In fact I can’t recall having listened to a review disc in nearly twelve years and made so few notes. I appreciate that the orchestration of which Gottwald speaks can be a complex business, and I also appreciate that there is an inherent expansion of choral repertoire - indeed there may even be an incremental necessity for expressive poetry as a result. Clearly some choirs will welcome what he does and the opportunities thus provided in performance.

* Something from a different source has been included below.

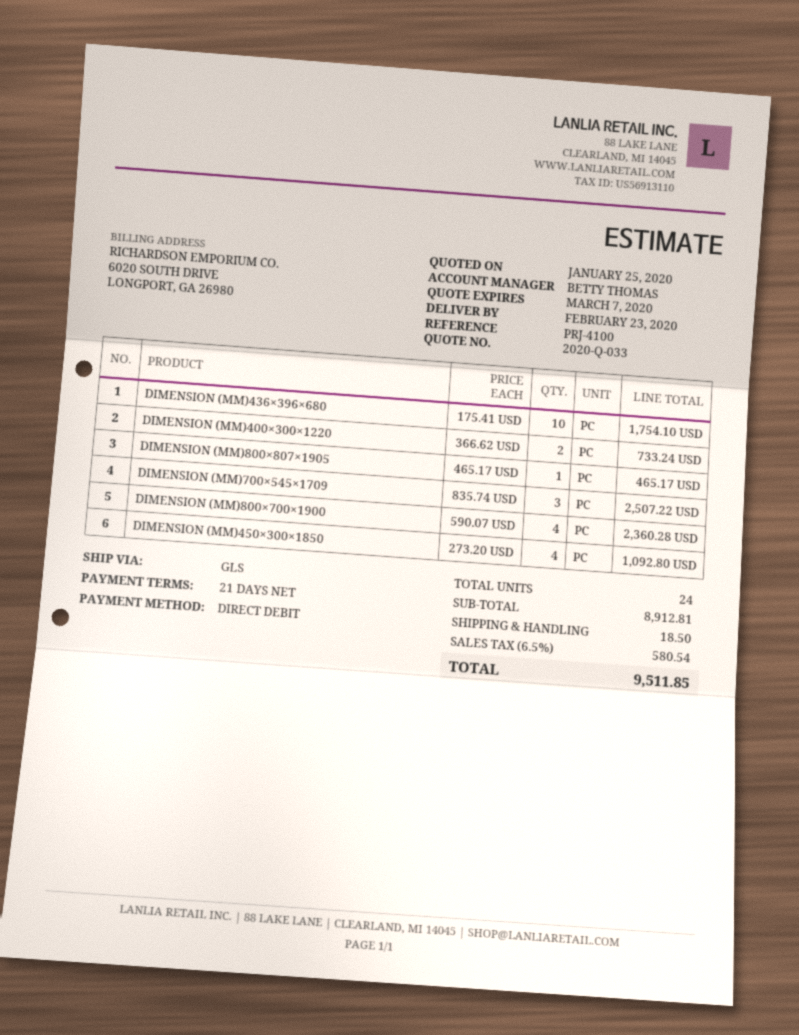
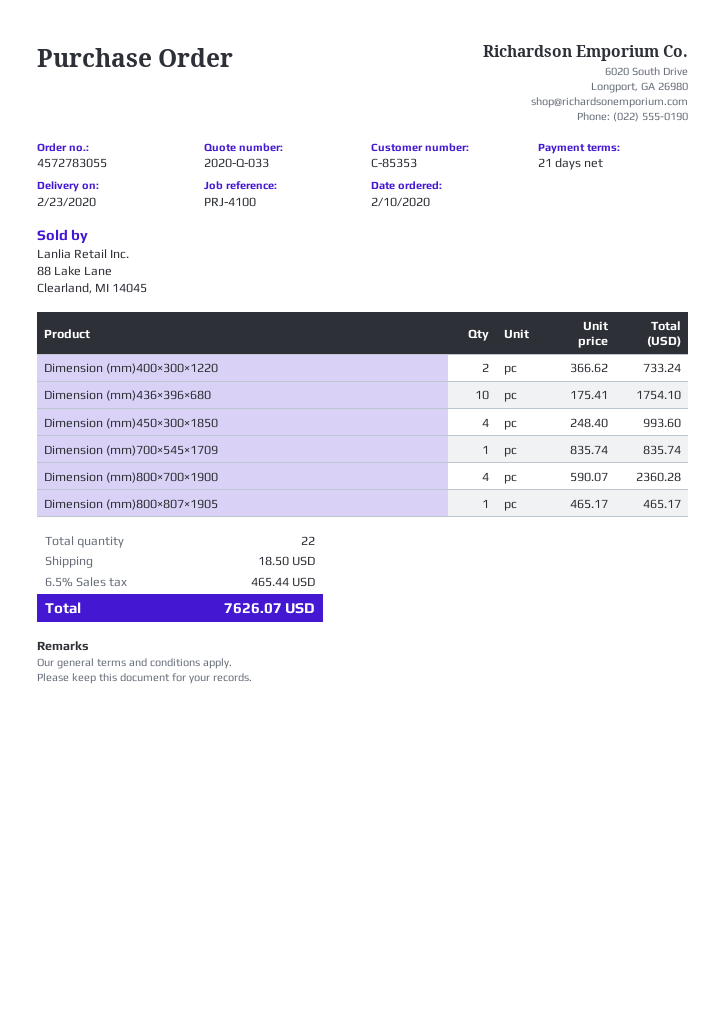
DIMENSION (MM)700×545×1709: 3 x 835.74 = 2507.22 -> 1 x 835.74 = 835.74
DIMENSION (MM)450×300×1850: 4 x 273.20 = 1092.80 -> 4 x 248.40 = 993.60
total quantity: 24 -> 22
tax: 6.5% = 580.54 -> 6.5% = 465.44
total: 9511.85 -> 7626.07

To me however the Dichterliebe settings amount to less than the sum of themselves, whilst the Brahms quintet of settings is illuminated really only by Gottwald’s ‘echo chamber’ effect in Guten Abend, gut Nacht. But Gottwald’s care over the Hans Sommer settings is also not to be scorned, nor what he does with the Friedrich Nietzsche songs. To end the selection with a song apiece from Ravel and Debussy is certainly quixotic and it strikes me as ultimately unsettling and unconvincing in the context of the programme as a whole, though they would be more appropriately placed elsewhere - indeed his settings of the French repertoire have been.
The KammerChor Saarbrücken sings well, though not as comprehensively well as the SWR Vokalensemble Stuttgart on a companion disc in this series [83.181 - see review].
Jonathan Woolf
Reminds me of a pleasant afternoon nap.